Besoin permanent d’être aimé et rassuré, la dépendance affective peut devenir handicapante. Quelles sont ses causes, ses manifestations et comment en venir à bout ? Réponses et conseils d’une psychologue.
« Privée de l’attention de mes parents commerçants quand j’étais enfant, je me suis mariée très jeune, persuadée que j’avais rencontré l’âme sœur. Mais j’ai rapidement découvert que mon mari privilégiait sa carrière à notre vie de couple. Face à ce que je considérais comme de l’indifférence, j’ai développé une véritable dépression » explique Véronique, 45 ans, qui a découvert sur le tard qu’elle souffrait de dépendance affective.
Ce trouble de la personnalité concerne de nombreux Français, sans distinction entre les hommes et les femmes. « La dépendance affective se manifeste quand la relation devient une source de souffrance alors que, par essence, c’est une source de joie et d’épanouissement », explique Gwenaëlle Persiaux, psychologue clinicienne spécialisée dans les blessures d’attachement et auteure des ouvrages Guérir des blessures d’attachement et Coupé des autres, coupé de soi (éditions Eyrolles). Elle trouve souvent son origine dans l’enfance. Elle est liée à un manque de sécurité qui perturbe l’équilibre et l’échange avec le ou la partenaire. « Le plus souvent les personnes dépendantes affectives n’ont pas pu développer un attachement suffisamment « secure » pour se sentir assez bien quand elles sont seules. C’est la raison pour laquelle elles ont besoin d’un autre pour les soutenir, les faire se sentir exister. Sans l’autre, elles se sentent perdues, confuses, incapables », analyse Gwenaëlle Persiaux.
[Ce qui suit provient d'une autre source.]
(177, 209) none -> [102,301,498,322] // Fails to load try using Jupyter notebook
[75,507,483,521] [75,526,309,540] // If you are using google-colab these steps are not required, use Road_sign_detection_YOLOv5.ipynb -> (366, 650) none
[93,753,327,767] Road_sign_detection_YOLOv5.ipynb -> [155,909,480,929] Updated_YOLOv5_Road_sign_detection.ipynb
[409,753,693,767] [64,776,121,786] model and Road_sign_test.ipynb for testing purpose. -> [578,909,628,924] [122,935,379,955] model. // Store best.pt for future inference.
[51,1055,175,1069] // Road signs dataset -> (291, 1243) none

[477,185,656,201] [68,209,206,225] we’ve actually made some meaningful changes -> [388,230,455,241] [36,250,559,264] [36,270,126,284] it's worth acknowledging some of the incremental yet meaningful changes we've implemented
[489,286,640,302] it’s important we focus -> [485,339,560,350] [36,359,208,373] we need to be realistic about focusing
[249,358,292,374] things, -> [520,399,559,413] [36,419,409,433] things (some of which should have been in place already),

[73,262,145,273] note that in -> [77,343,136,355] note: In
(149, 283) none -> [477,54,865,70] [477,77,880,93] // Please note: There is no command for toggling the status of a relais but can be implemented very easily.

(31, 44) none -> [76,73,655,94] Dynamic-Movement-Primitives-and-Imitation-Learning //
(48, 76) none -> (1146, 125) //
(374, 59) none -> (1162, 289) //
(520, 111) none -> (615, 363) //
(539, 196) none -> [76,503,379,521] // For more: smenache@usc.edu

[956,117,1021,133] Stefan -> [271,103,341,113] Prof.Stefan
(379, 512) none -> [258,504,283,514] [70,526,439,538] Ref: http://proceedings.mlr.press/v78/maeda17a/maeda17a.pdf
Anxiété relationnelle et manque d’estime de soi
La dépendance affective prend différents visages. Sa principale manifestation est l’anxiété relationnelle. « L’autre occupe beaucoup l’esprit de la personne dépendante affective, qui a une insatisfaction permanente et qui envoie à son partenaire de nombreux SMS ou l’appelle souvent au téléphone », explique Gwenaëlle Persiaux, qui évoque aussi une jalousie excessive et un désir d’exclusivité. Autres manifestations, le manque d’estime de soi et la comparaison fréquente avec d’autres personnes. Des symptômes qui empirent lors d’une rupture. « Peuvent alors apparaître des symptômes anxieux ou dépressifs, comme des crises d’angoisse, des troubles obsessionnels compulsifs (TOC), des phobies, une dépression, des compulsions alimentaires ou autres (drogues, alcool) », note Gwenaëlle Persiaux.
Heureusement, il est possible de vaincre la dépendance affective. Mais la plupart de ceux qui en souffrent n’en ont pas conscience. Une psychothérapie et, au besoin, un traitement pharmacologique peuvent leur permettre de comprendre et de gérer leur handicap sentimental. « Mais, par soi-même, on peut aussi réparer beaucoup de choses. En auto-soin, il y a un cercle vertueux à mettre en place, qui consiste à retrouver de l’autonomie et la capacité à faire et à être seul, mais aussi à faire preuve de compréhension et de douceur avec la partie de soi qui a été blessée et qui est devenue dépendante », conseille Gwenaëlle Persiaux. Ce travail sur l’affirmation et l’autonomie est un petit, mais ô combien important, pas vers l’amour de soi !
Quelle différence avec la passion ?
Si la passion est souvent exclusive et exigeante, elle n’est pas comparable avec la dépendance affective. Ainsi, les dépendants affectifs ne sont jamais satisfaits de ce que leur partenaire leur donne, alors que les personnes concernées par la passion ne sont frustrées que par l’éloignement. Les dépendants affectifs espèrent recevoir autant d’attention qu’ils en donnent, mais ce besoin n’est jamais assouvi. Frustrés, ils peuvent devenir aigris voire désagréables et parfois même cruels à leurs dépens.